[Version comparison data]
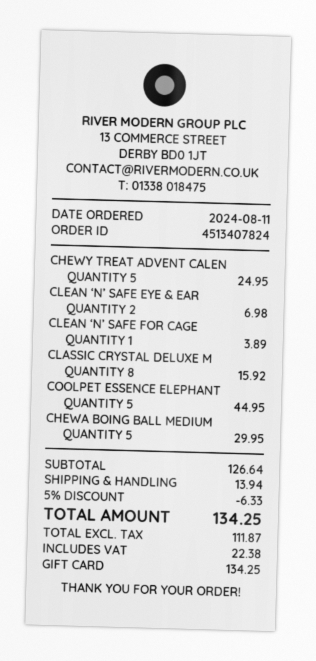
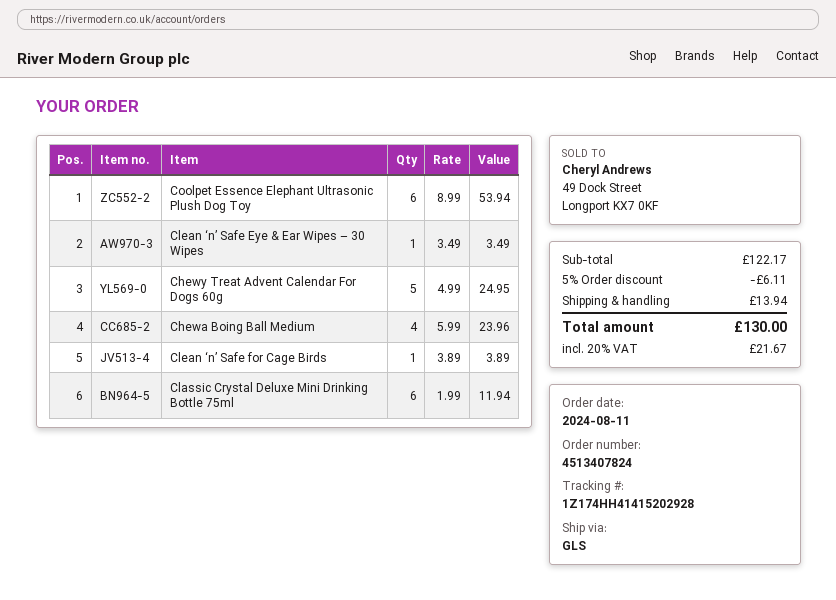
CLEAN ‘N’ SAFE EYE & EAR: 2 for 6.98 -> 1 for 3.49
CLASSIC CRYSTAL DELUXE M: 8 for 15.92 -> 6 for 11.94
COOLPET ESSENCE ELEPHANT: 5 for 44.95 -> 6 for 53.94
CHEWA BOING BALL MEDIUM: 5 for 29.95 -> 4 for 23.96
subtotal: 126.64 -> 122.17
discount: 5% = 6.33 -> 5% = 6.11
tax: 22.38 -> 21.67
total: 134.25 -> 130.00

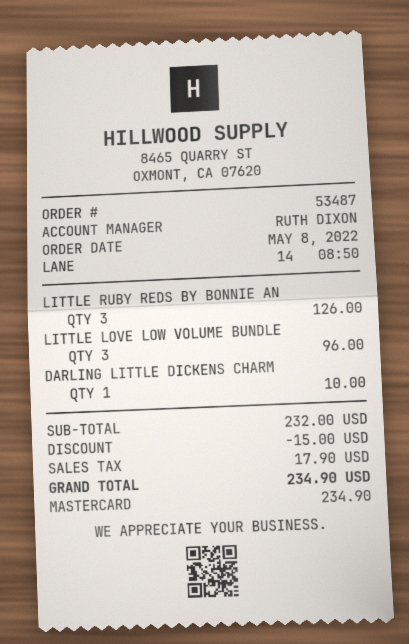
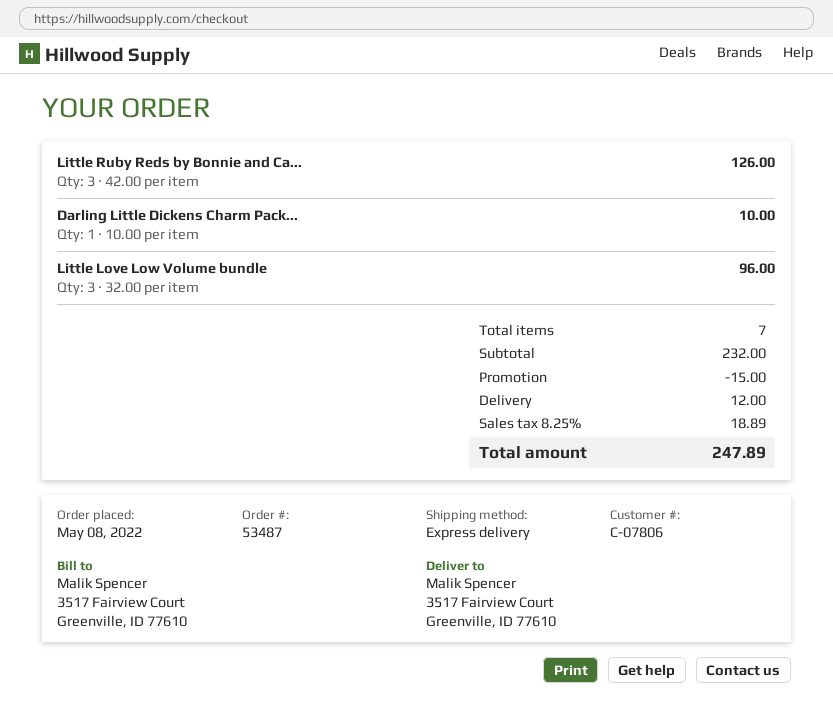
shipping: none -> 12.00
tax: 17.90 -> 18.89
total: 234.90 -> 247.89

→ Problem details
In the data above, find the line containing "subtotal: 126.64 -> 122.17", then output it and every later line exactly, without the pictures.

→ Problem solution
subtotal: 126.64 -> 122.17
discount: 5% = 6.33 -> 5% = 6.11
tax: 22.38 -> 21.67
total: 134.25 -> 130.00

shipping: none -> 12.00
tax: 17.90 -> 18.89
total: 234.90 -> 247.89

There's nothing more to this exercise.